To automate this approach even more, we plan to build an inventory of patterns such as animal <hasComponent> body part, augmented by an ontology that specifies the concepts of type animal (cow, goat, sheep, horse, chicken, etc.) and the concepts of type body part (skeletal meat part, liver, bone, milk, egg, etc.). This information would be drawn from AGROVOC itself and other sources, such as Langual, UMLS, and even WordNet. The system can then detect the applicability of these patterns, at least once it saw one example transformed by an ontology editor. The ontology editors will add to the pattern inventory incrementally.
These patterns are a special type of constraint. Other constraints can be formulated and used to limit the options presented to the human editor as thesaurus relationships are refined. The bases for such constraints are the thesaurus relationships, on the one hand, and the entity types of the concepts involved, on the other. Table 3 shows some examples of constraints based on thesaurus relationships.

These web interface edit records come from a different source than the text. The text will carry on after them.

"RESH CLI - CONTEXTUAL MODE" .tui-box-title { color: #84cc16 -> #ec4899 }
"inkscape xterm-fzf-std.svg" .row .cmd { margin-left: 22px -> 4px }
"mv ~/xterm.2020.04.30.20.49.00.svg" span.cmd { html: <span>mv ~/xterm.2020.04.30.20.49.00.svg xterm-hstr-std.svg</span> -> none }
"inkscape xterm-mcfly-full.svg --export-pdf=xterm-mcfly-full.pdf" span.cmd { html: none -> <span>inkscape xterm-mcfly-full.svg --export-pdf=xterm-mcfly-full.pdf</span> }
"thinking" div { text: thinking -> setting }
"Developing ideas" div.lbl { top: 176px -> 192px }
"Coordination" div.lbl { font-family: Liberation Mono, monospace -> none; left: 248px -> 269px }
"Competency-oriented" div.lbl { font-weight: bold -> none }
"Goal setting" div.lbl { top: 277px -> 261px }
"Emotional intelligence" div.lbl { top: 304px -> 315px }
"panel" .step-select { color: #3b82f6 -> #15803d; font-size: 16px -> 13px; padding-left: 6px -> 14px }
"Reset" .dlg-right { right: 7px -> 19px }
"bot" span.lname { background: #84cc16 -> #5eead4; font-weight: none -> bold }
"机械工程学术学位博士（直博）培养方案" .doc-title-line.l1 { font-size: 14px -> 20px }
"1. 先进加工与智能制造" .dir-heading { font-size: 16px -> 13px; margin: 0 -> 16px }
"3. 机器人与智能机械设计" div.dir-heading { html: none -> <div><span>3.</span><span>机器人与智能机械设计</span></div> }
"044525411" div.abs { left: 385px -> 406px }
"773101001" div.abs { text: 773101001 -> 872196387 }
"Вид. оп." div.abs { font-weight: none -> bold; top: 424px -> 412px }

Table 3: Some relationship constraints |
|
Thesaurus Relationships |
Possible ontology relationships |
NT/BT |
<hasMember>/<memberOf> <includesSpecific>/<isa> <hasComponent>/<componentOf> <spatiallyIncludes>/<spatiallyIncludedIn>
|
RT |
<similarTo> <growsIn>/<EnvironmentForGrowing> <treatmentFor>/<treatedWith>? <hasMember>/<memberOf> etc. Note that the RT relationship often transforms into relationships that are not symmetric. Note further that in a well constructed thesaurus, an RT should not resolve into an <isa> relationship. However, reality shows that the RT relationship has been applied to express this relationship. This can be taken as another proof for the weak definition of relationships in many thesauri. |
This inventory will constrain the available choices when manually refining a thesaurus relationship to a more specific ontology relationship. Of course, an authorized ontology editor can override such constraints and thereby update the relationship table. As a relationship has been added or refined the inverse relationship is automatically added or refined.